Chapters IX and XI of the Information Technology Act define liabilities for violation of data confidentiality and privacy related to unauthorised access to computer, computer system, computer network or resources, unauthorised alteration, deletion, addition, modification, destruction, duplication or transmission of data, computer database, etc. The data protection may include financial details, health information, business proposals, intellectual property and sensitive data.

However, today we can access any information related to anyone from anywhere at any time but this poses a new threat to private and confidential information. Globalisation has given acceptance to technology in the whole world. As per growing requirement different countries have introduced different legal framework like DPA (Data Protection Act), 1998 UK, ECPA (Electronic Communications Privacy Act of 1986) USA, etc. from time to time.

In USA some special privacy laws exist for protecting student education records, children online privacy, individuals medical records and private financial information. In both countries self-regulatory efforts are facilitating to define improved privacy surroundings.

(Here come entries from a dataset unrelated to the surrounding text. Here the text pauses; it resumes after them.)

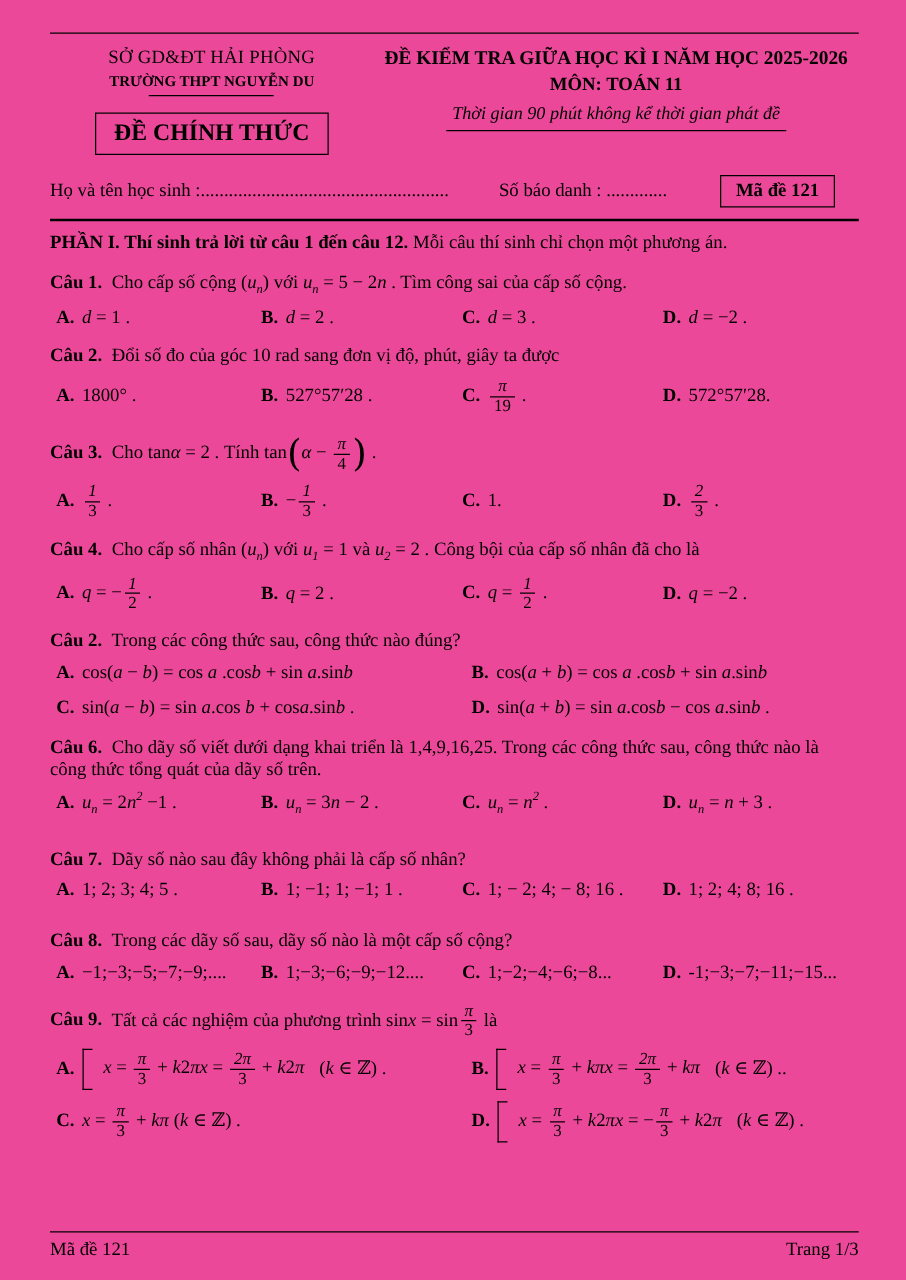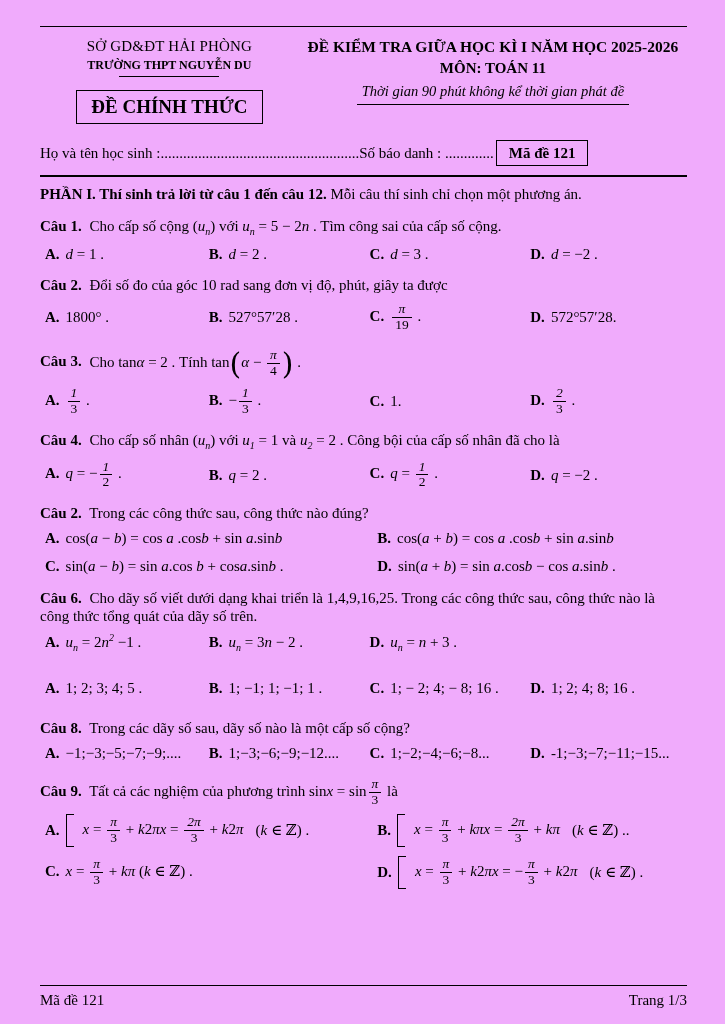--- a/index.html
+++ b/index.html
@@ -1,35 +1,35 @@
 <!DOCTYPE html>
 <html><head>
 <meta charset="utf-8">
 <style>
   html,body{margin:0;padding:0;background:#888;}
   .page{
     width:725px;height:1024px;box-sizing:border-box;position:relative;
-    margin:0 auto;background:#f0abfc;color:#000;
+    margin:0 auto;background:#ec4899;color:#000;
     font-family:"Liberation Serif","DejaVu Serif",serif;
     font-size:15px;line-height:1.25;padding:20px 38px 0 40px;overflow:hidden;
   }
   .top-rule{border-top:1.3px solid #000;margin:6px 0 10px;}
   .header{display:flex;}
   .header-left{width:40%;text-align:center;}
   .header-right{width:60%;text-align:center;}
   .hl1{font-size:15px;letter-spacing:.2px;}
   .hl2{font-weight:bold;font-size:12px;margin-top:2px;}
   .under-short{width:100px;border-top:1.2px solid #000;margin:3px auto 0;}
   .official-box{display:inline-block;border:1.6px solid #000;font-weight:bold;
     padding:4px 14px;margin-top:13px;font-size:19px;}
   .hr1{font-weight:bold;font-size:15.5px;}
   .hr2{font-weight:bold;font-size:15px;margin-top:3px;}
   .hr3{font-style:italic;font-size:14.5px;margin-top:4px;}
   .under-long{width:272px;border-top:1.2px solid #000;margin:4px auto 0;}
-  .student-row{display:flex;align-items:center;margin-top:16px;font-size:15px;white-space:nowrap;}
+  .student-row{display:flex;align-items:center;margin-top:16px;font-size:15px;white-space:nowrap;gap:40px;}
   .student-row .dots{overflow:hidden;}
   .code-box{border:1.6px solid #000;font-weight:bold;padding:3px 12px;margin-left:2px;flex:none;}
   .divider{border-top:2.4px solid #000;margin:9px 0 8px;}
   .part-head{margin:2px 0 0;}
   .part-head b{font-size:15px;}
   .question{margin-top:13px;}
   #questions .question:nth-child(7){margin-top:24px;}
   #questions .question:nth-child(8){margin-top:22px;}
   .qtext{margin:0;}
   .qlabel{font-weight:bold;margin-right:4px;}
@@ -150,24 +150,26 @@
           <div class="opt"><b class="okey">B.</b><span>cos(<i>a</i> + <i>b</i>) = cos <i>a</i> .cos<i>b</i> + sin <i>a</i>.sin<i>b</i></span></div>
           <div class="opt"><b class="okey">C.</b><span>sin(<i>a</i> − <i>b</i>) = sin <i>a</i>.cos <i>b</i> + cos<i>a</i>.sin<i>b</i> .</span></div>
           <div class="opt"><b class="okey">D.</b><span>sin(<i>a</i> + <i>b</i>) = sin <i>a</i>.cos<i>b</i> − cos <i>a</i>.sin<i>b</i> .</span></div>
         </div>
       </div>
       <div class="question">
         <p class="qtext"><b class="qlabel">Câu 6.</b> Cho dãy số viết dưới dạng khai triển là 1,4,9,16,25. Trong các công thức sau, công thức nào là công thức tổng quát của dãy số trên.</p>
         <div class="opts g4">
           <div class="opt"><b class="okey">A.</b><span><i>u</i><sub>n</sub> = 2<i>n</i><sup>2</sup> −1 .</span></div>
           <div class="opt"><b class="okey">B.</b><span><i>u</i><sub>n</sub> = 3<i>n</i> − 2 .</span></div>
+          <div class="opt"><b class="okey">C.</b><span><i>u</i><sub>n</sub> = <i>n</i><sup>2</sup> .</span></div>
           <div class="opt"><b class="okey">D.</b><span><i>u</i><sub>n</sub> = <i>n</i> + 3 .</span></div>
         </div>
       </div>
       <div class="question">
+        <p class="qtext"><b class="qlabel">Câu 7.</b> Dãy số nào sau đây không phải là cấp số nhân?</p>
         <div class="opts g4">
           <div class="opt"><b class="okey">A.</b><span>1; 2; 3; 4; 5 .</span></div>
           <div class="opt"><b class="okey">B.</b><span>1; −1; 1; −1; 1 .</span></div>
           <div class="opt"><b class="okey">C.</b><span>1; − 2; 4; − 8; 16 .</span></div>
           <div class="opt"><b class="okey">D.</b><span>1; 2; 4; 8; 16 .</span></div>
         </div>
       </div>
       <div class="question">
         <p class="qtext"><b class="qlabel">Câu 8.</b> Trong các dãy số sau, dãy số nào là một cấp số cộng?</p>
         <div class="opts g4">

The right to privacy is recognised in Indian Constitution but its growth and development is entirely left at the mercy of the judiciary. In today's connected world it is very difficult to prevent information to escape into the public domain if someone is determined to put it out without using extremely repressive methods. Data protection and privacy has been dealt with in the Information Technology Act, 2000 but not in an exhaustive manner.

The IT Act needs to establish setting of specific standards relating to the methods and purpose of assimilation of right to privacy and personal data. We may conclude by saying that the IT Act is facing the problem of protection of data and a separate legislation is much needed for data protection striking an effective balance between personal liberties and privacy.